Au total, 397 frênes apparemment tolérants ont été signalés (Fig. 2), dont 353 dans les zones ciblées par l'enquête. L'accent a été mis sur les régions dans lesquelles la maladie était déjà présente depuis suffisamment longtemps pour que les tolérances puissent être clairement identifiées. Les cantons de Genève et Vaud, du Valais et du Tessin, ainsi que le sud du canton des Grisons (44 annonces au total) ont donc été exclus.

Le nombre d'arbres identifiés grâce à l'enquête permet d'envisager de nouvelles investigations en Suisse. Les symptômes de la chalarose étant parfois difficiles à détecter (branches malades cachées dans la couronne ou nécroses du collet), le plus grand nombre d'arbres possible sera contrôlé par des spécialistes jusqu'à l'automne 2018 (284 sur 353 au total). Seuls ceux qui ne se trouvent pas à proximité immédiate d'arbres malades ont été exclus. Outre l'état de santé des arbres, des paramètres environnementaux importants sont enregistrés. Dans le cadre de cet examen, 20 frênes voisins seront également examinés et leur état de santé sera évalué. Les paramètres du site tels que la végétation au sol ou le type de forêt sont également enregistrés.

Toutes ces informations sont utiles pour une recherche détaillée des tolérances possibles. Ils permettent d’effectuer une sélection des frênes les plus prometteurs pour des mesures futures et des recherches plus poussées. On suppose généralement que jusqu'à 10 % des frênes en Europe pourraient être tolérants à la chalarose. L'objectif premier est de préserver à long terme les frênes sains sélectionnés afin de pouvoir les analyser ultérieurement et de disposer de suffisamment d'individus pour une éventuelle reconstruction de la population à des fins de conservation de l'espèce.

Ormes signalés

Dans les années 70, la population d’ormes en Suisse a subi une forte réduction semblable à celle qui touche actuellement le frêne. Elle s'était alors effondrée à cause de la graphiose. D’après les chiffres du troisième inventaire forestier (IFN3), on estime à 1 982 000 le nombre d’ormes en Suisse.

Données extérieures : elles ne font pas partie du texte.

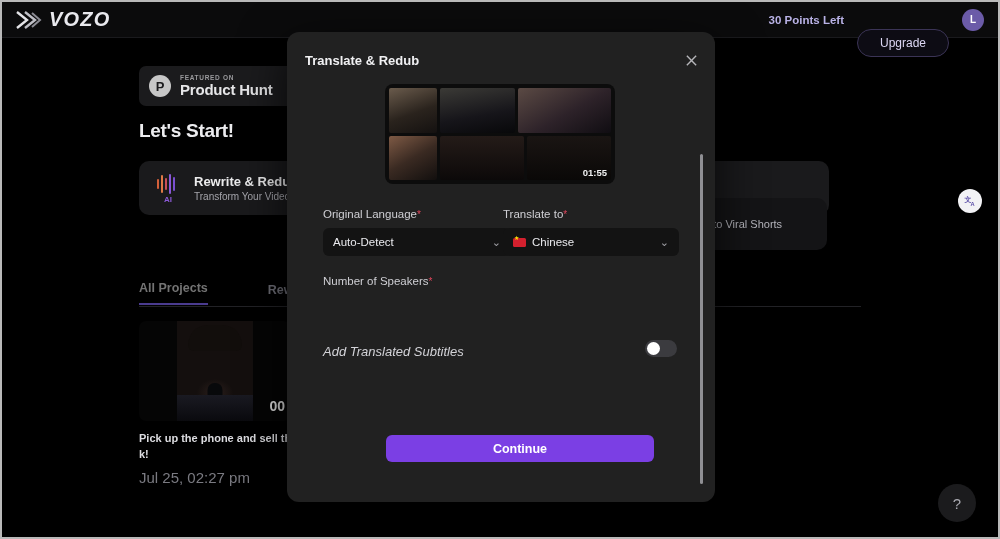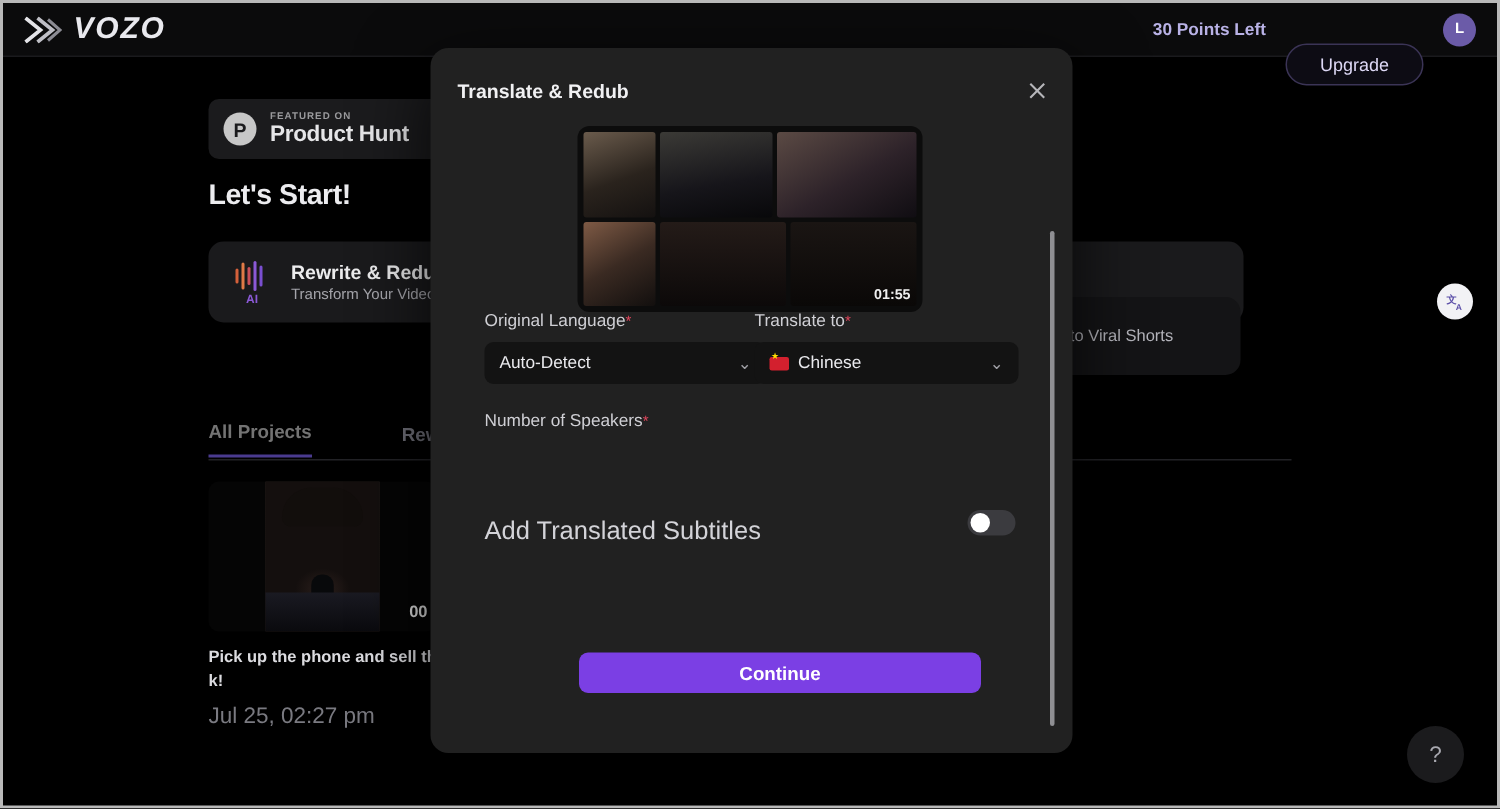"01:55" .vid-preview { height: 124px -> 100px }
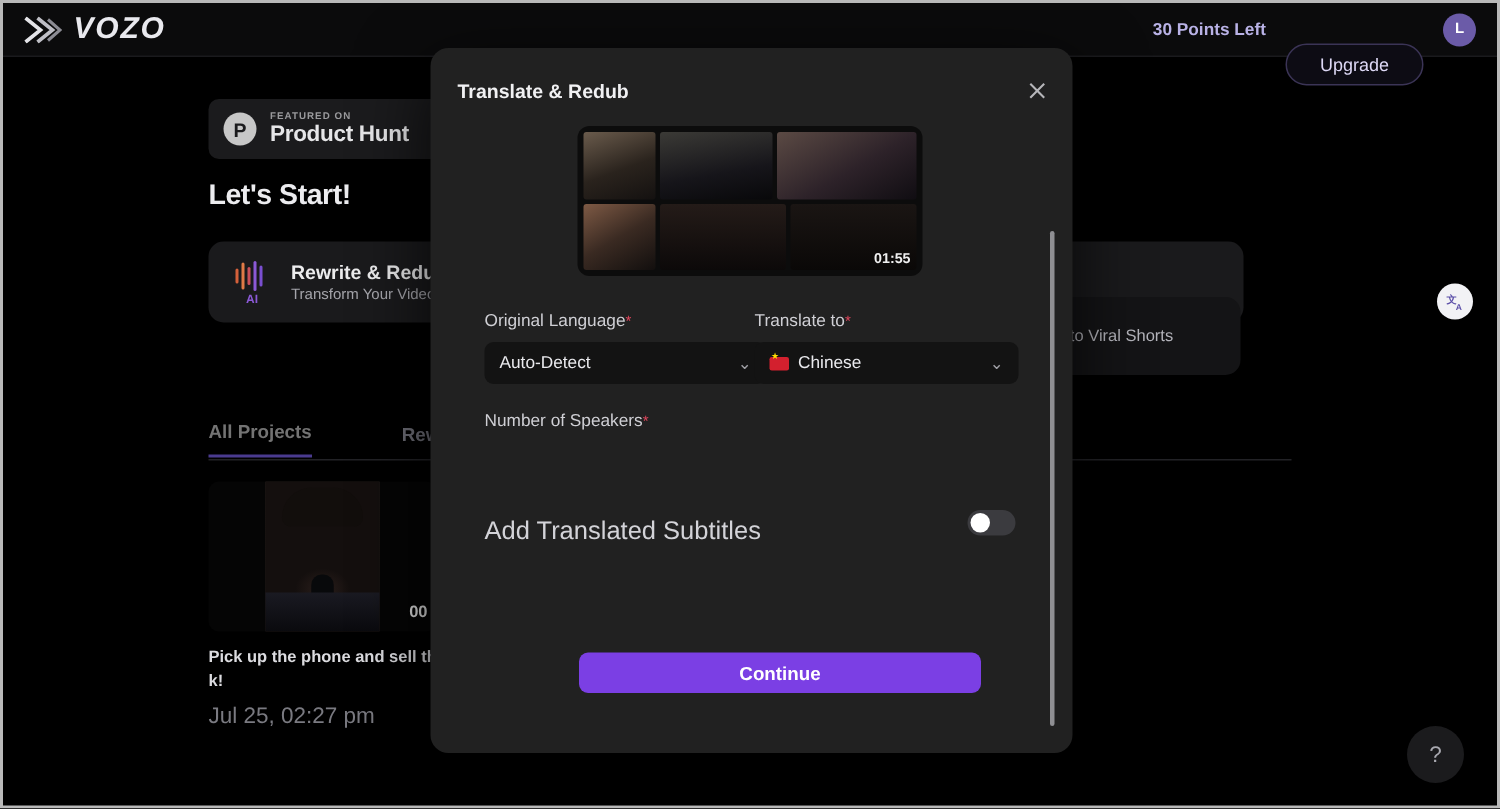"Add Translated Subtitles" .subs-label { font-size: 17px -> 13px; font-style: none -> italic }
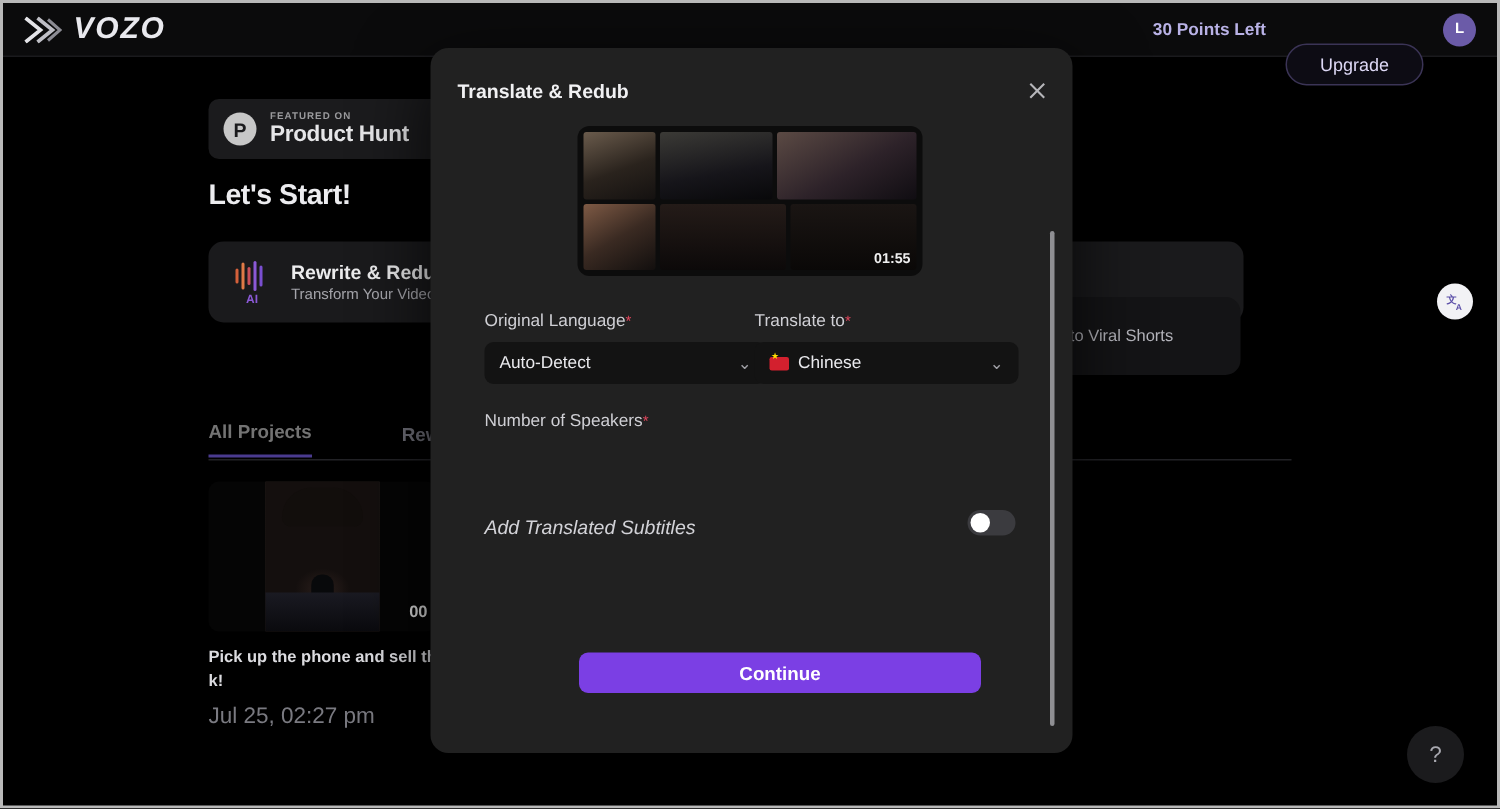"00" .proj-dur { font-size: 11px -> 14px }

Le service de Protection de la forêt suisse a profité de l’enquête sur le frêne pour poser également des questions sur les ormes (DHPmin 20 cm). Au total, 768 ormes sains ont été signalés (Fig. 3), soit beaucoup plus que des frênes. Étant donné que les ormes adultes sains sont plus rares, ils attirent peut-être davantage l’attention.

Un examen des classes de DHP des arbres signalés montre que davantage de jeunes ormes que de frênes ont été signalés (classe 2). Ceci est dû à la nature des maladies qui touchent les deux espèces d'arbres. Comme les scolytes de l'orme (Scolytus scolytus et S. multistriatus, vecteurs de la graphiose) préfèrent les arbres au-dessus d'un certain âge ou d’un certain DHP, les régénérations d'orme ont de meilleures chances de s’installer que celles du frêne, qui peuvent être atteints par la chalarose dès le stade du semis.

La prédominance de la classe 5 dans le frêne s'explique d'une part par la plus grande résistance des individus plus âgés et bien établis. Par ailleurs, les grandes couronnes sont plus visibles. C'est probablement aussi la raison principale de la prédominance de la classe 5 du DHP chez l'orme.

Les résultats de l'enquête montrent qu'il y a encore des frênes et des ormes en bonne santé en Suisse malgré l’effondrement massif des populations. Comparée aux spores de Hymenoscyphus fraxineus, qui sont facilement dispersées par le vent, la taille des scolytes de l'orme en tant que vecteurs de dissémination limite la pression d'infection. Néanmoins, il reste à espérer que les efforts déployés pour préserver les frênes permettront de stabiliser les effectifs.